# Modern Mugs & Marvels Ceramic Dishware



## LVDeb (Jun 30, 2022)

It's a plate! It's a bowl! It was on sale! So pretty I couldn't resist. Review to follow after they've arrived.

https://modernmugsandmarvels.com/


----------



## dragnlaw (Jun 30, 2022)

Wow, nice dishes - and great stuff on their site. Oh to be back on the farm, I would have found a spot for one of those sets!


----------



## LVDeb (Jun 30, 2022)

They will be well-loved here. I'm going to retire my blue earthenware set, and The Man's glass one, and use these.

Mugs are looming in the near future, too. But from here: Coffeify

And for the tea-folk, these sets are gorgeous Tenmokous

The Golden Peacock cups and pot have an honored place on my shelf.


----------



## msmofet (Jul 1, 2022)

Very nice. What are they made of?
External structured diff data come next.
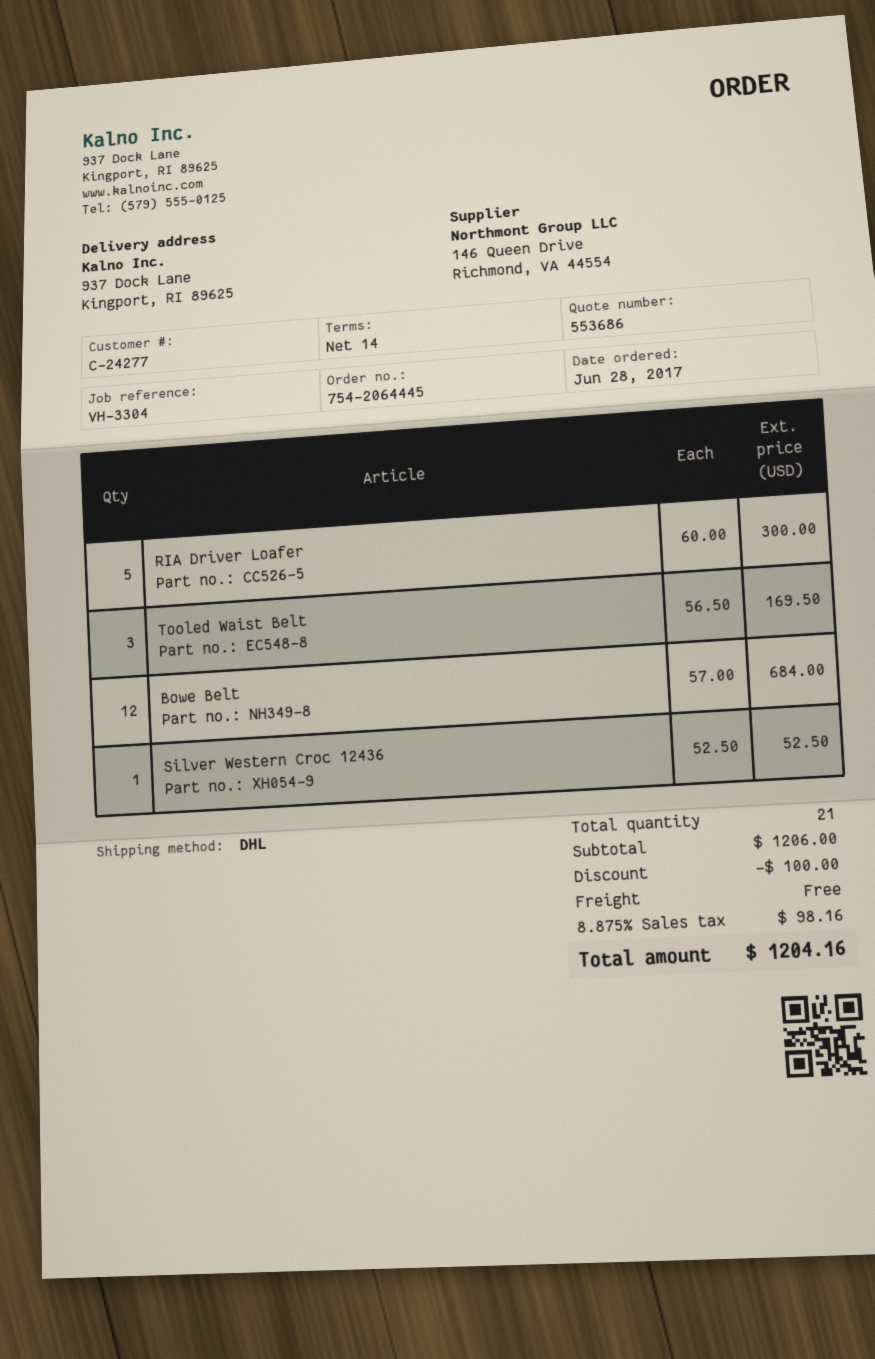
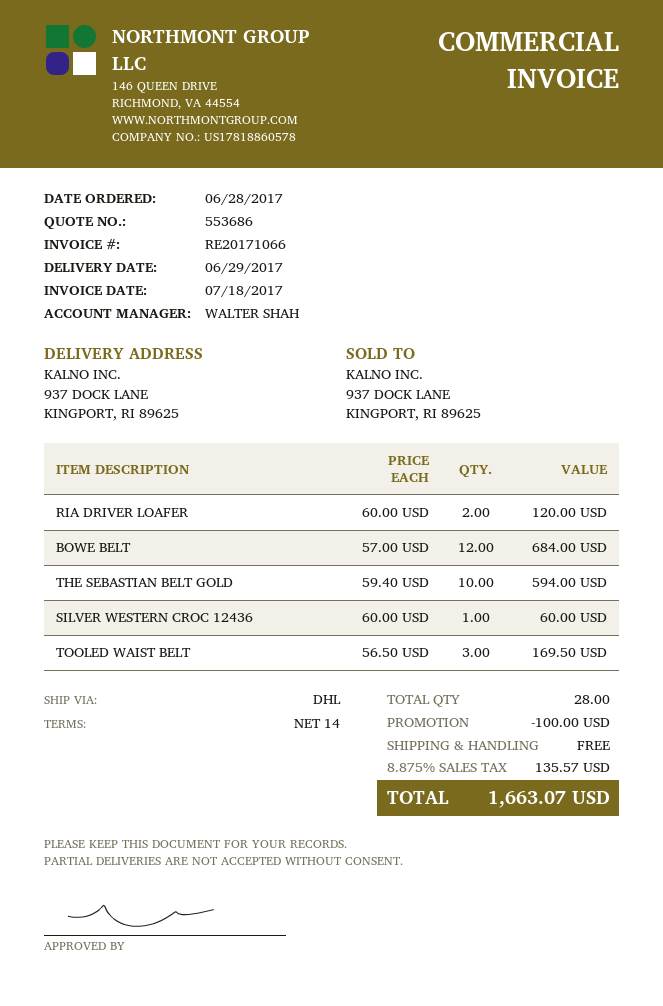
RIA Driver Loafer: 5 x 60.00 = 300.00 -> 2 x 60.00 = 120.00
Silver Western Croc 12436: 1 x 52.50 = 52.50 -> 1 x 60.00 = 60.00
THE SEBASTIAN BELT GOLD: none -> 10 x 59.40 = 594.00
total quantity: 21 -> 28
tax: 8.875% = 98.16 -> 8.875% = 135.57
total: 1204.16 -> 1663.07

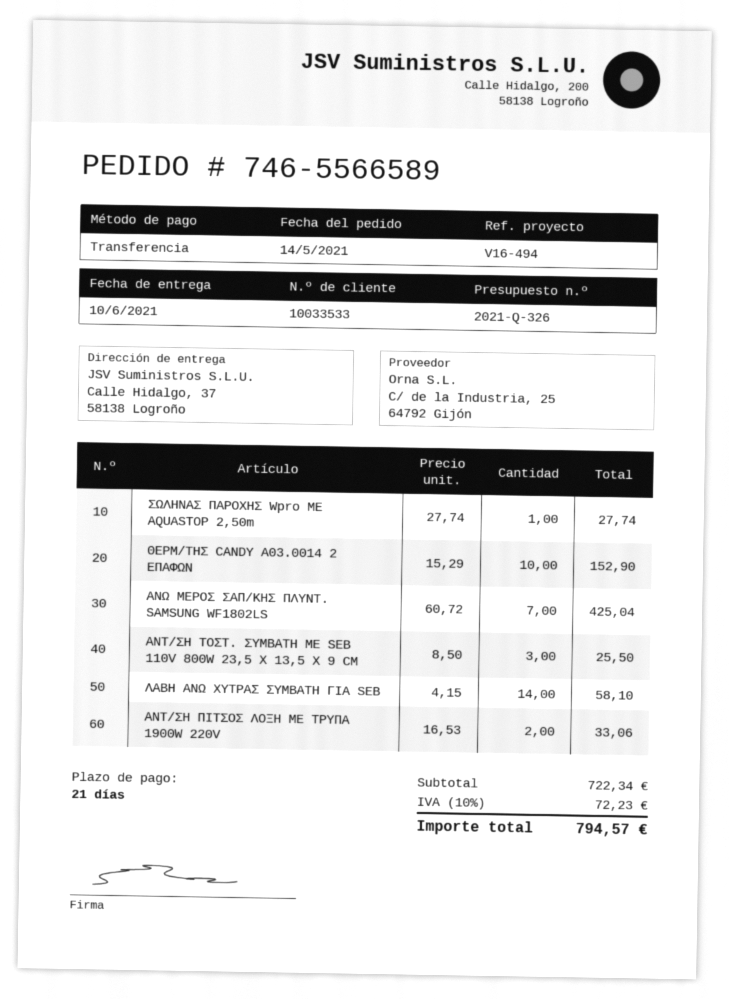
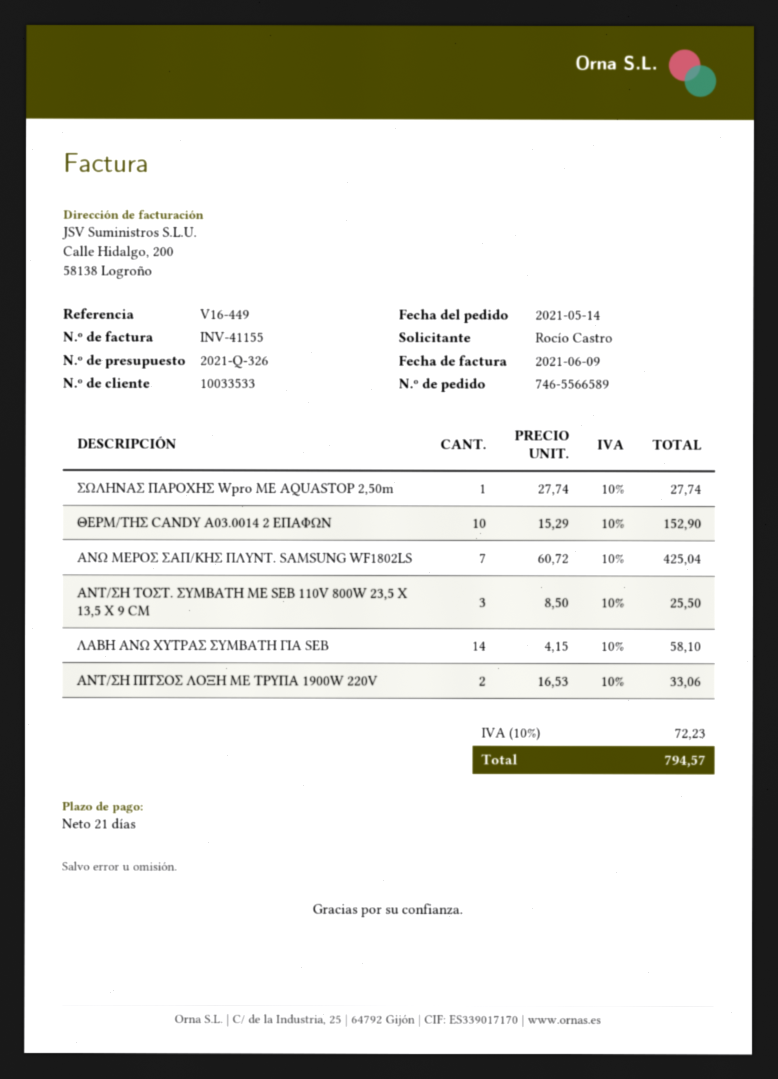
reference: V16-494 -> V16-449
I can't seem to find that.


----------



## LVDeb (Jul 1, 2022)

Ceramic


----------



## msmofet (Jul 1, 2022)

LVDeb said:


> Ceramic



Thank you


----------



## dragnlaw (Jul 1, 2022)

They are probably stoneware.  The glazes are lovely although as a potter who made glazes (eons ago, along with the caveman) metallic glazes give me the willies as being completely unsafe. 



I'm sure they are, of course, they claim 100% but old habits die hard.


----------